When plans to save the financial world are slapped together every other weekend, the law of unintended consequences is likely to rear its ugly head. It is hard to step back and try to understand what’s going on at this point in history. What I do know is that whatever’s happening, it isn’t good.
As Nicholas Taleb wrote in The Black Swan, his brilliant, irreverent book of 2006:
“Globalization creates interlocking fragility while reducing volatility and giving the appearance of stability. In other words, it creates devastating Black Swans. We’ve never lived before under the threat of a global collapse. Financial Institutions have been merging into a smaller number of very large banks. Almost all banks are interrelated. So the financial ecology is swelling into gigantic, incestuous, bureaucratic banks - when one fails, they all fall. The increased concentration among banks seems to have the effect of making financial crisis less likely, but when they happen they are more global in scale and hit us very hard…True, we now have fewer failures, but when they occur ….I shiver at the thought.”
Taleb shivered - and now the whole world is shivering. The threat of a global collapse has never been closer. The last global collapse led to the Great Depression, which lasted from 1929 until the US’ entry into World War II in 1941.

The world’s in the midst of a Black Swan event, and people who fail to recognize what’s happening will suffer catastrophic consequences. According to Taleb, a Black Swan event has 3 attributes:
1. It’s an outlier, as it lies outside the realm of regular expectations, because nothing in the past can convincingly point to its possibility.
2. It carries an extreme impact.
3. In spite of its outlier status, human nature makes us concoct explanations for its occurrence after the fact, making it explainable and predictable.

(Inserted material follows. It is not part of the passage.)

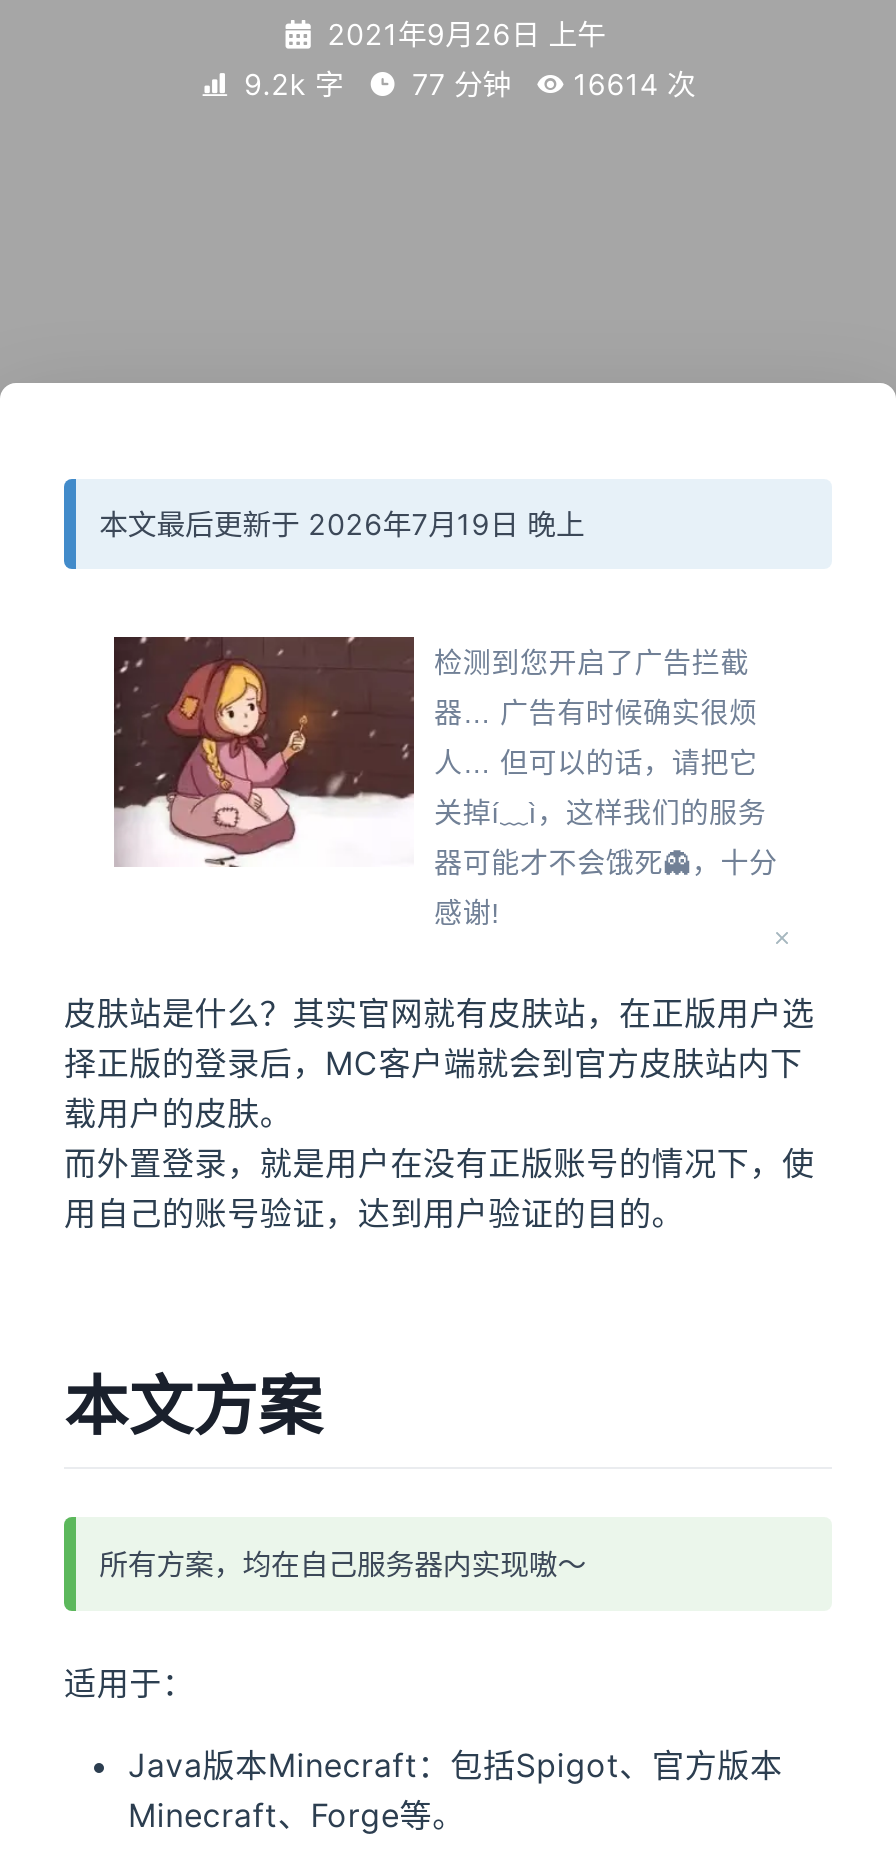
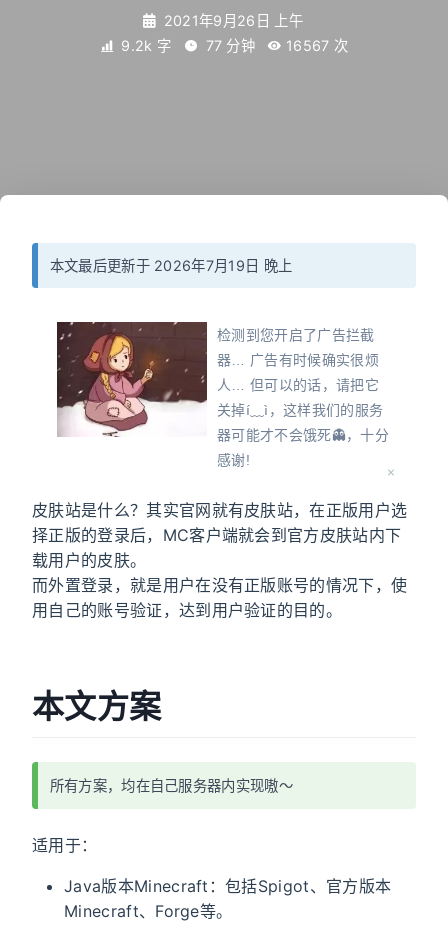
- 9.2k 字 77 分钟 16614次
+ 9.2k 字 77 分钟 16567次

Taleb makes the case that most “experts” believe we live in a normal distribution world - but the world’s really dominated by Black Swan events, which should occur only rarely in the long tail of the normal distribution curve. Based on the last ten years, I would have to agree with Mr. Taleb:
- 1998: Long Term Capital Management
- 2000: Dot-com bubble
- 2001: 9/11 attacks
- 2005: Housing bubble
- 2008 : Financial implosion
I believe that these extreme events are interrelated, and have built upon each other to leave us in our current precarious position. We’ve become a “Black Swan Nation.”